Groendyke Transport CEO Greg Hodgen said, “The trucking industry is facing the most challenging freight market in years, with loads down and costs increasing. ATRI’s Operational Costs data and the customized benchmarking report that compares us to similar fleets are more critical than ever as we navigate rising costs and decreasing margins in this adverse environment.”
The report highlighted a mixed bag of cost trends across various expense categories. While spending on fuel, repairs, and maintenance declined, driver wages increased by 2.4%, although that remained 0.5 percentage points below the inflation rate. ATRI noted that rising driver wages have been the leading source of cost growth in the years since the COVID-19 pandemic.

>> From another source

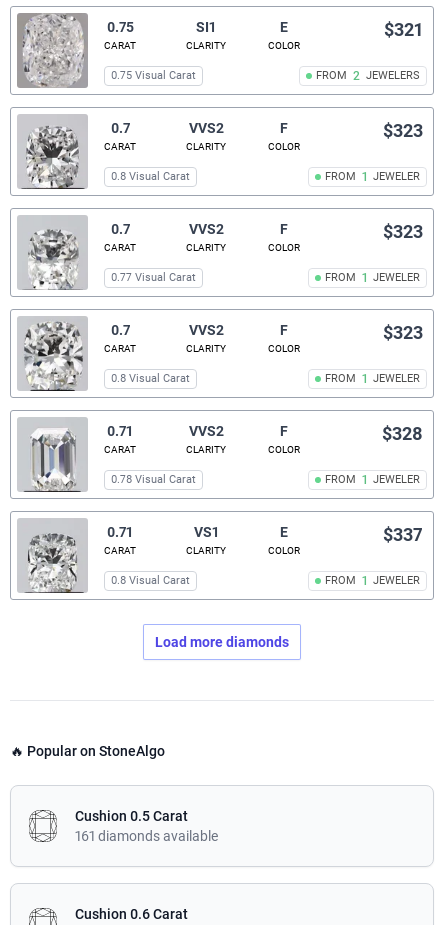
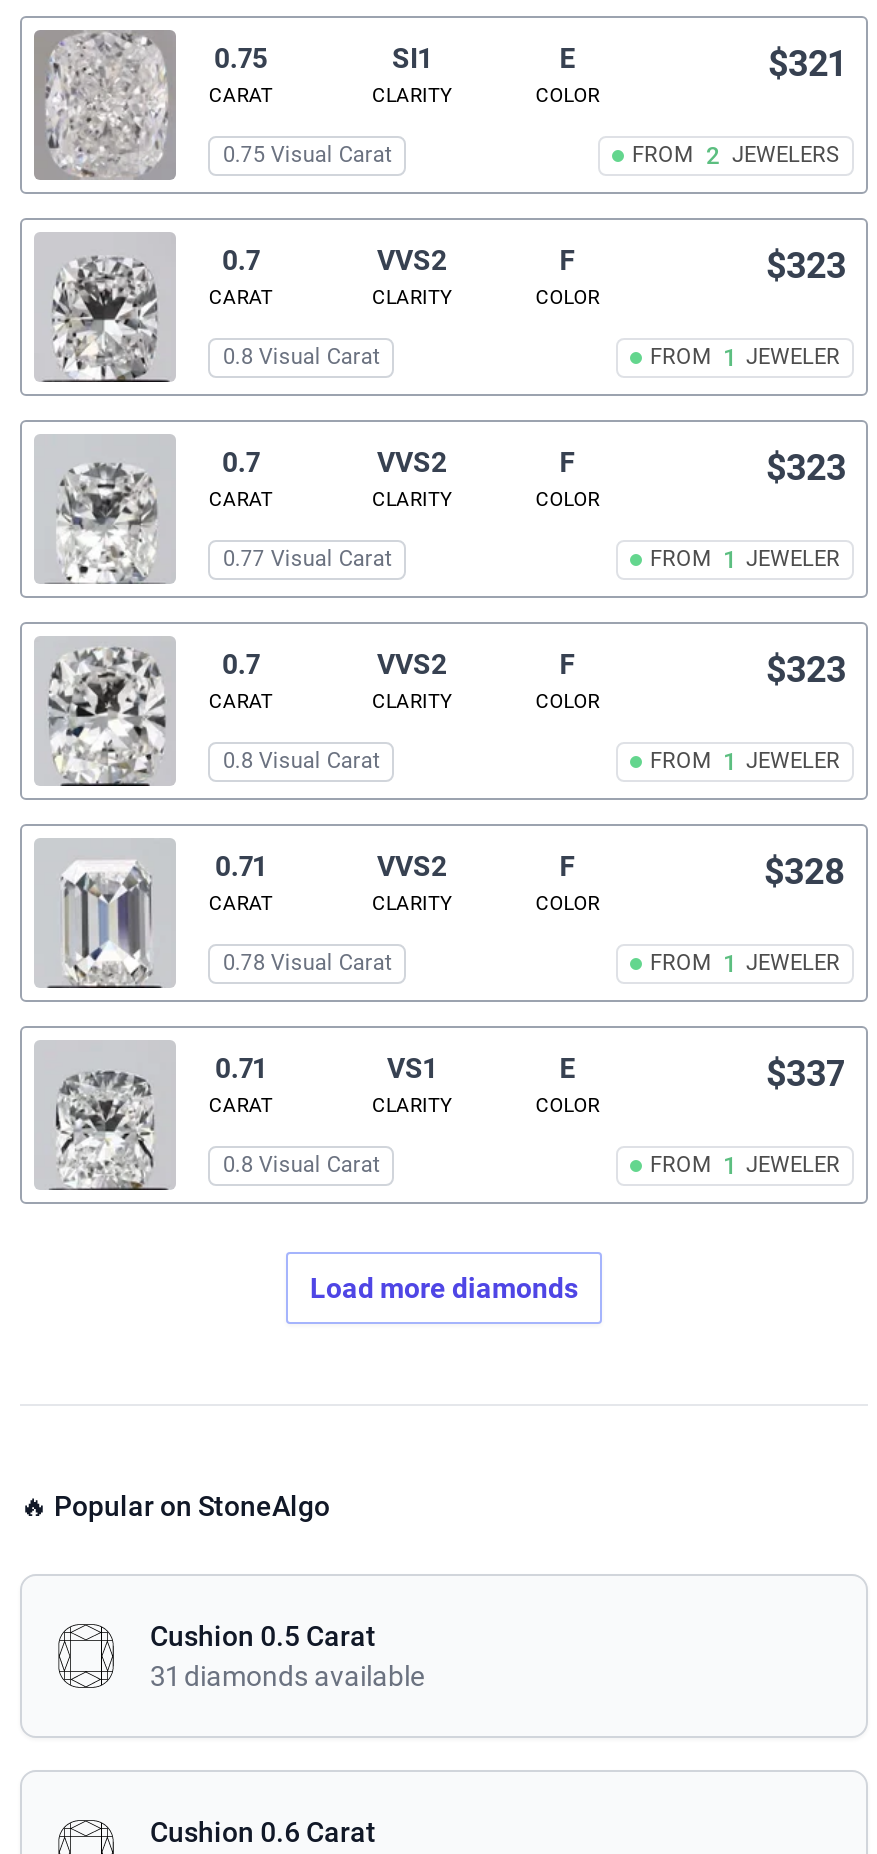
- 161 diamonds available
+ 31 diamonds available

Additional cost pressures came from rising truck and trailer payments, which surged 8.3% to an all-time high of 39 cents per mile. Driver benefits costs also climbed 4.8% to nearly 20 cents per mile. Meanwhile, carriers reduced non-driver staff by 6.8%.
The report also underscored a challenging profitability environment across the trucking industry. Most sectors posted average operating margins below 2%, with only less-than-truckload carriers faring better. A continued freight recession drove a 2.2% reduction in truck capacity, as companies sold off equipment. At the same time, empty miles increased to 16.7% on average, and the number of drivers per truck declined to 0.93, reflecting more trucks being taken off the road. According to ATRI, truckload carriers recorded an average operating margin of -2.3%.
Summarized
- The cost of operating trucks went down slightly overall last year, mainly because fuel was cheaper.
- However, if you take out the effect of lower fuel prices, the underlying costs of running a truck actually hit a record high.
- Costs like driver wages, truck/trailer payments, and benefits went up, even though things like fuel and maintenance became a bit cheaper.
- Driver wages increased, but not enough to keep up with inflation.
- Truck and trailer costs jumped significantly, and so did driver benefit expenses.
- Trucking companies cut back on non-driver staff to control costs.
- Profit margins were very low across the industry, with most sectors making less than 2% profit — and truckload carriers actually lost money.
- A freight recession (low demand for shipping) forced companies to sell trucks and park others, and the number of drivers per truck dropped.
- More trucks were running empty (without cargo), which adds inefficiency and cost.